Sex, drugs and rock ‘n’ roll. It may be a cliched way to look at New York in the Seventies, but there’s a reason why such phrases enter the vernacular — they ring true. And though endlessly romanticized, the new HBO show “Vinyl” sets out to show the grittier side of that era. From the first shot of Bobby Cannavale, who plays record executive Richie Finestra, snorting coke in his car there’s a palpable sense of danger and the realization that everyone’s just barely holding it together.
Enter Birgitte Hjort Sørensen, a 34-year-old Danish actress who plays Andy Warhol’s muse Ingrid in the series, which is produced by Mick Jagger and Martin Scorsese. Dressed in platform shoes and a cream cropped top, her brand of danger is the company she keeps. It’s a role entirely different from the one that brought her fame in her hometown of Copenhagen. As the journalist Katrine Fønsmark in the political drama “Borgen,” Sørensen gained recognition in Europe. But last spring, her visibility skyrocketed thanks to roles in “Pitch Perfect 2” and “Game of Thrones.” The blockbuster movie and “Game of Thrones” episode came out within three weeks of each other, prompting a round of press pegged to her Stateside moment.
“That was a really crazy time for me, because it all of a sudden exposed me to a very wide audience,” she recalls. “This was exposure on a totally different level and I felt it. My social media accounts exploded — on Twitter I went from 3,000 followers to 12,000 within a couple of weeks. For me that was a lot.”
On the day of her WWD shoot and interview, she looks every part the movie star, changing out of maroon culottes into flared jeans and a Diane von Furstenberg sweater that “I’ve been allowed to wear this week and I might have to buy it, because it’s become my new best friend,” she says. With her giant blue eyes, slightly upturned nose and enviable cheekbones, one would assume she’s of the model-actress hyphenate variety. “When I was about 18, I tried to become a model for a while,” she says. “ I did some test shoots and they kept telling me my thighs were too big and all that. So it was just a downright horrible experience all through.”
What is the modeling world’s loss is theater’s gain, though she’s still had to get used to the accompanying photo shoots. “It’s very different, because it’s about capturing moments that are still and acting is so much about flow and fluid motions,” she says. “At the beginning I try to do still poses, and then by the end of it I realize it’s easier if I just move.”
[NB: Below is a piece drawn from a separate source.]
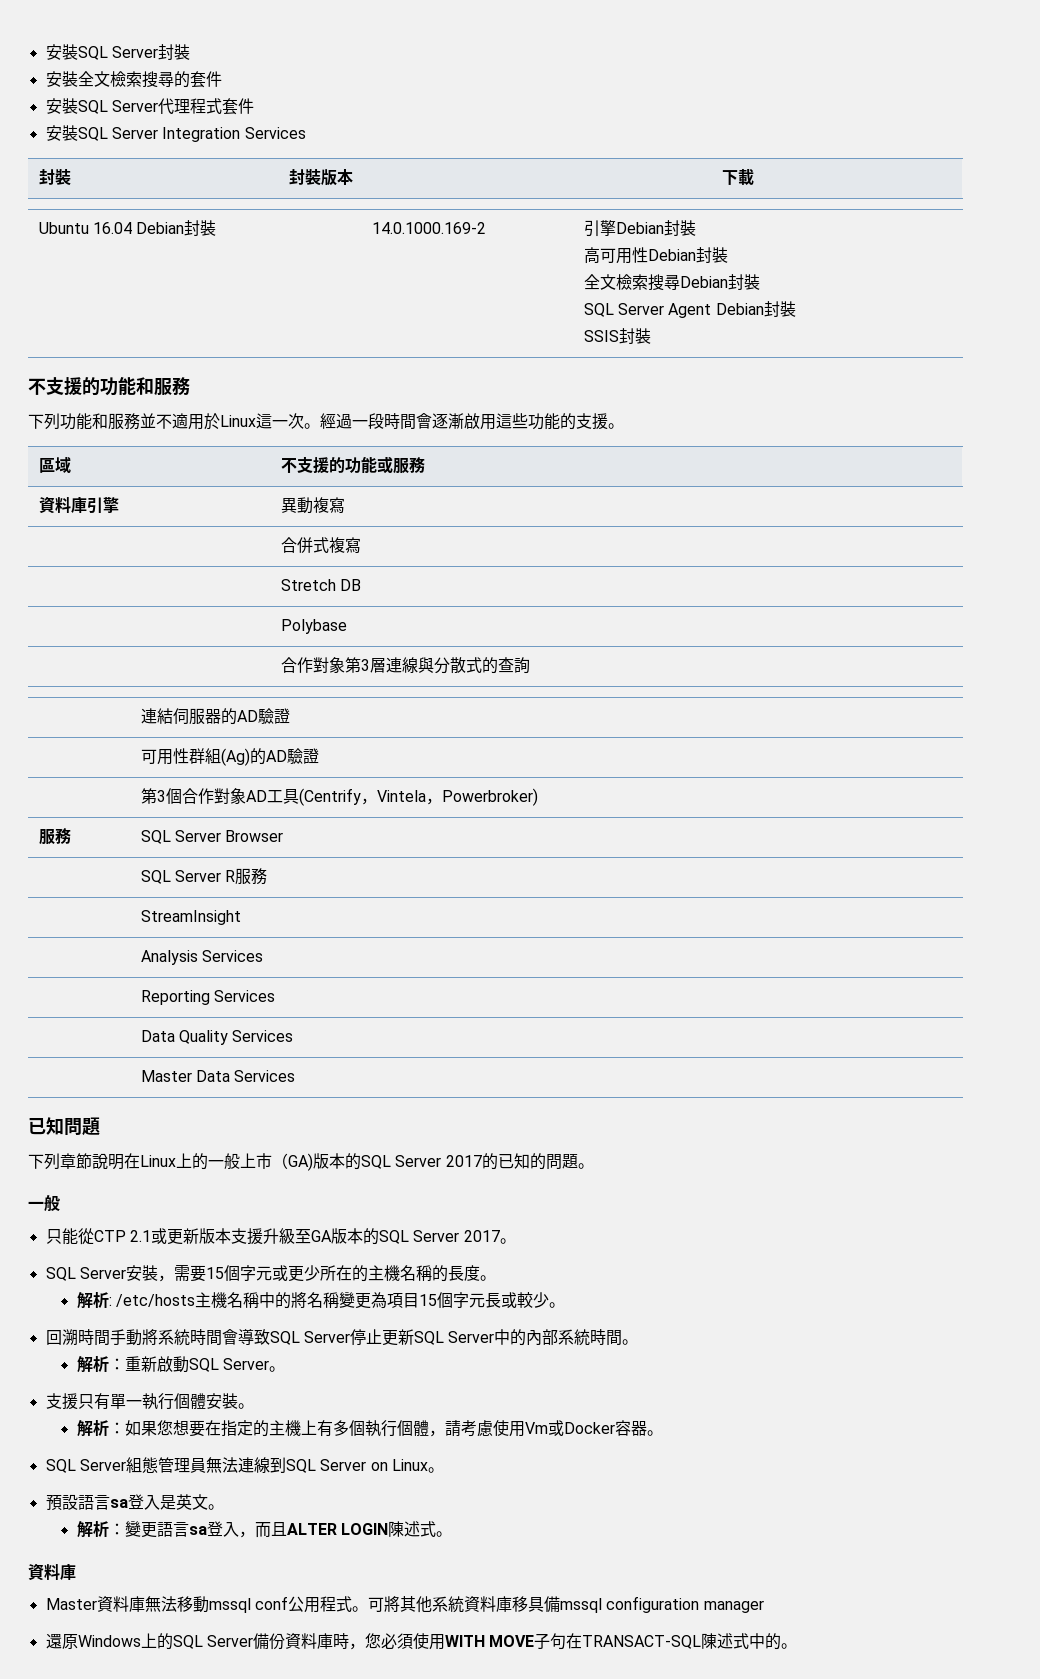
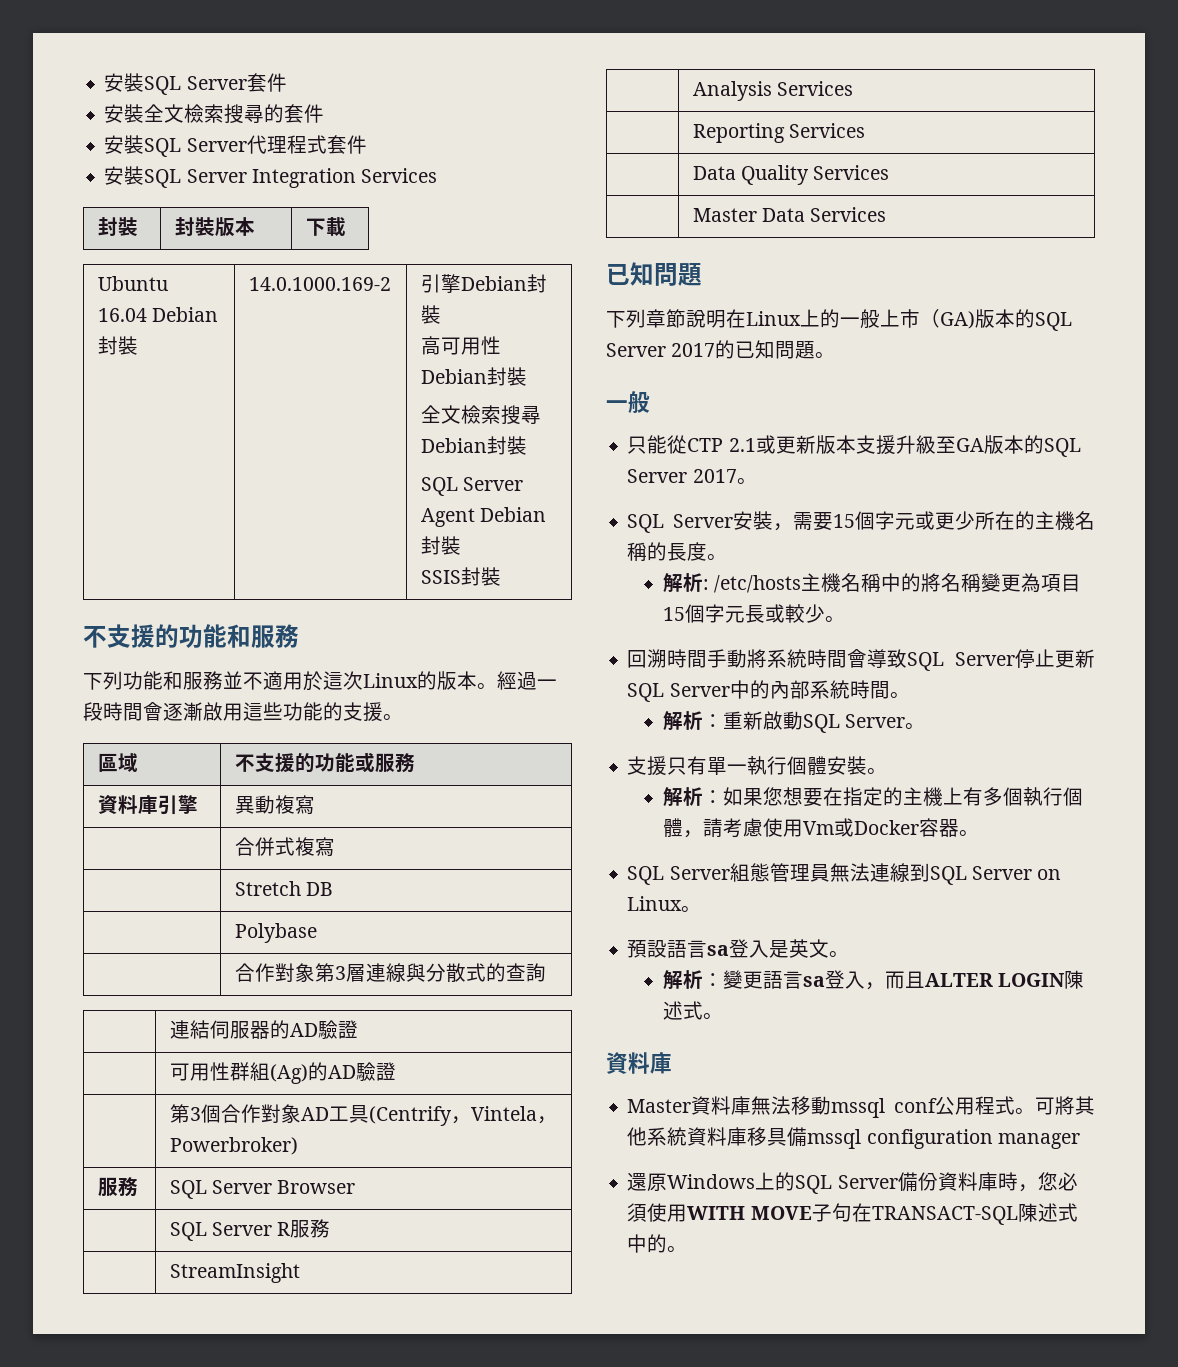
[45,44,190,60] 安裝SQL Server封裝 -> [104,73,287,95] 安裝SQL Server套件
[220,413,304,429] Linux這一次 -> [323,671,477,690] 這次Linux的版本
[529,1153,546,1170] 的 -> (776, 349) none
She learned to really move for her first role out of drama school, playing Roxie Hart in a 2007 production of “Chicago” in Denmark. “They were looking for dancers to do the lead parts and I didn’t consider myself a dancer. I [auditioned], expecting to be kicked out immediately.” Instead, she got the job. “Two weeks after I graduated drama school we started rehearsals, and I still think of it as some of the happiest six weeks I’ve spent professionally, because it felt like getting inside a dream,” she says.
Still, Sorensen didn’t want to be pegged the “musical artist” girl, so she sought out other roles. When we first meet Ingrid in “Vinyl,” she’s reuniting with an old friend, played by Olivia Wilde. “Our part of the story is something different from the main story, which is a bit harsh, very male-dominated, sometimes even violent world,” she says. “We’re on the side of that, and a lot of times it’s just the two of us. It’s been this little parenthesis, I felt like, into a female friendship.”
As for working with Scorsese, she says, “It’s always so surreal when you meet and work with legends and people you so admire. It’s always amazing because you can feel your heart start beating and then within 30 seconds of having a conversation [you realize] of course they’re just normal people.”
Sørensen may soon have to abandon her own right as a “normal” person if her slew of recent roles is any indication. One surefire sign that she’s making an impact? The legions of teenage girls that started proclaiming their love online following “Pitch Perfect 2.” “They’re so active, and they’ve started to seek out work I’ve done before,” she says. “What really made me proud was one girl wrote at some point, ‘Isn’t it amazing, a few weeks ago none of us knew who Birgitte was, and now we’re all watching ‘Borgen’ because of her — it makes me want to vote.’ That was the coolest moment ever.”